Aachener Interreligiöser Dialog: Rolle der Religionen in Europa diskutiert
Interreligiöser Dialog in Aachen: Gemeinsamkeiten statt Spaltung Am 30. Oktober 2025 fand im Aachener Krönungssaal ein interreligiöser Dialog statt, veranstaltet von der Stiftung Internationaler Karlspreis zu Aachen.
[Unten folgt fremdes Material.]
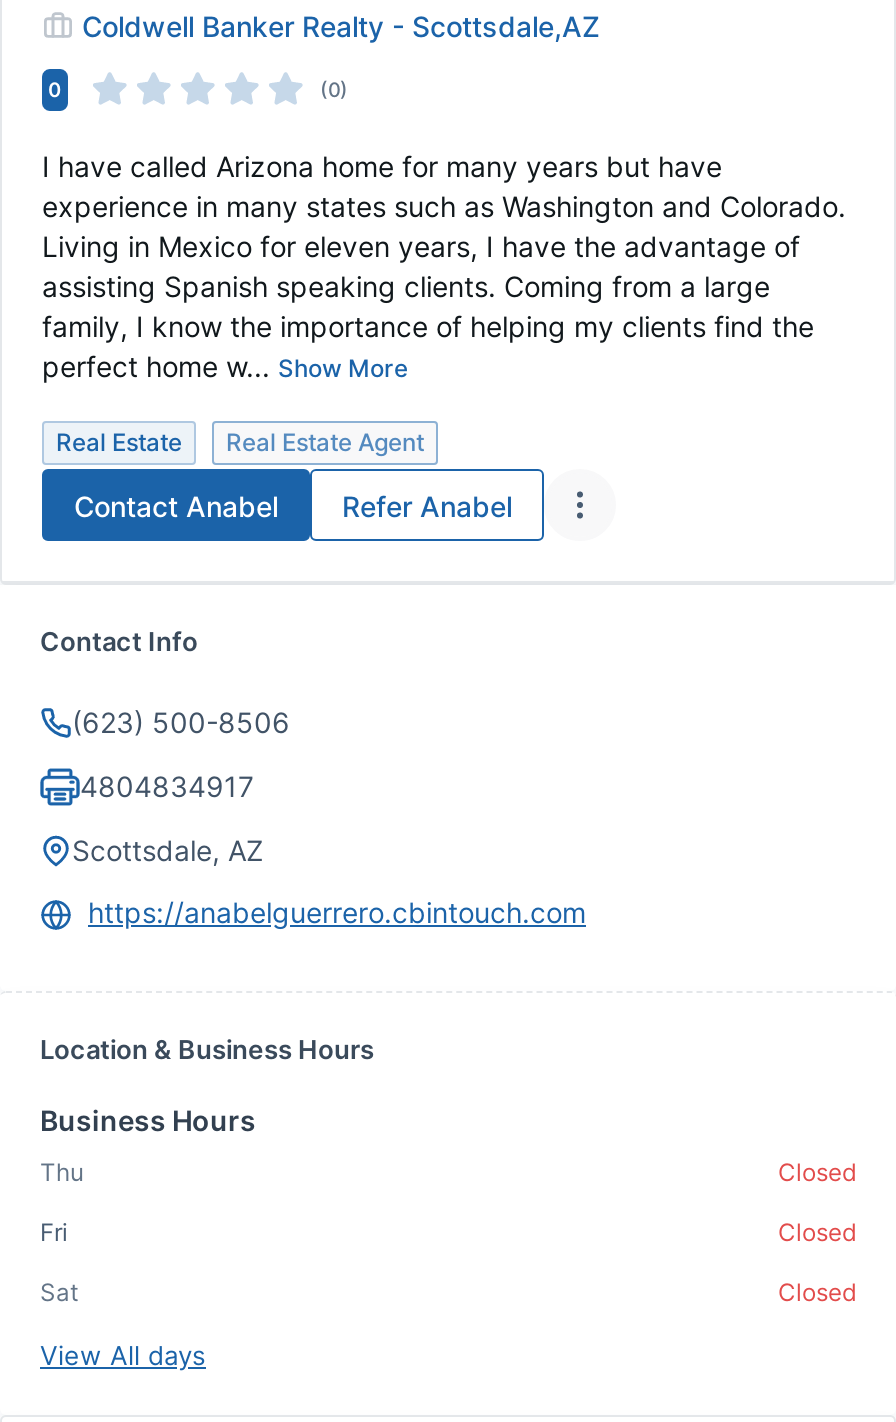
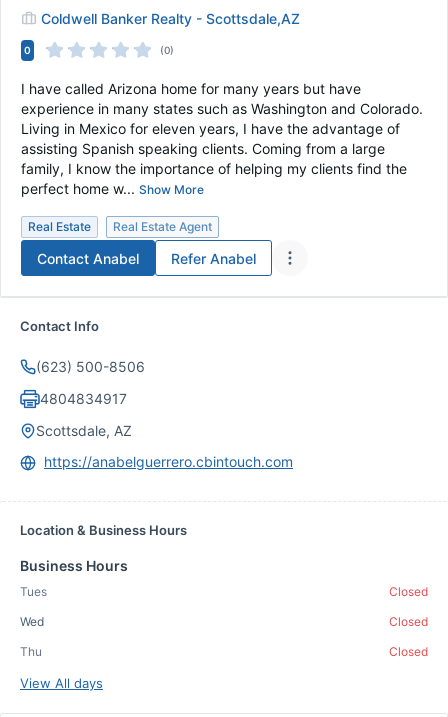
moved down: Thu

+ Tues

- Fri
+ Wed

- Sat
Zu Gast waren Oberrabbiner Pinchas Goldschmidt, Kardinal Reinhard Marx und der islamische Theologe Mouhanad Khorchide. Im Mittelpunkt stand die Rolle der Religion in Europa – als potenzielle Quelle der Spaltung oder des friedlichen Zusammenlebens. Mit fast 300 Teilnehmenden – deutlich mehr als die erwarteten 230 – wurde über Unterschiede und gemeinsame Werte der drei abrahamitischen Religionen diskutiert. Die Redner zeigten sich besorgt über die wachsende Entfremdung zwischen den Glaubensgemeinschaften und die Instrumentalisierung von Religion als Mittel der Polarisierung. Kardinal Marx warnte davor, dass Religion zunehmend als Waffe in Konflikten missbraucht werde. Mouhanad Khorchide betonte die gemeinsamen Grundsätze der Nächstenliebe und des friedlichen Miteinanders, die alle drei Religionen verbinden. Oberrabbiner Goldschmidt verwies darauf, dass die Werte der abrahamitischen Religionen historisch gesehen demokratisch geprägt seien. Zudem wurde die Vereinbarkeit dieser Glaubensrichtungen mit den liberal-demokratischen Werten Europas erörtert – besonders vor dem Hintergrund des Nahostkonflikts. Der Dialog in Aachen unterstrich die Dringlichkeit von Verständigung und Zusammenarbeit zwischen den Religionen. Die von Jürgen Linden, Sprecher des Stiftungsdirektoriums, moderierte Veranstaltung hob hervor, dass Religion vor allem als Kraft für friedliches Zusammenleben verstanden werden sollte. Das große Publikumsinteresse zeigte, wie relevant solche interreligiösen Gespräche für die Gesellschaft sind.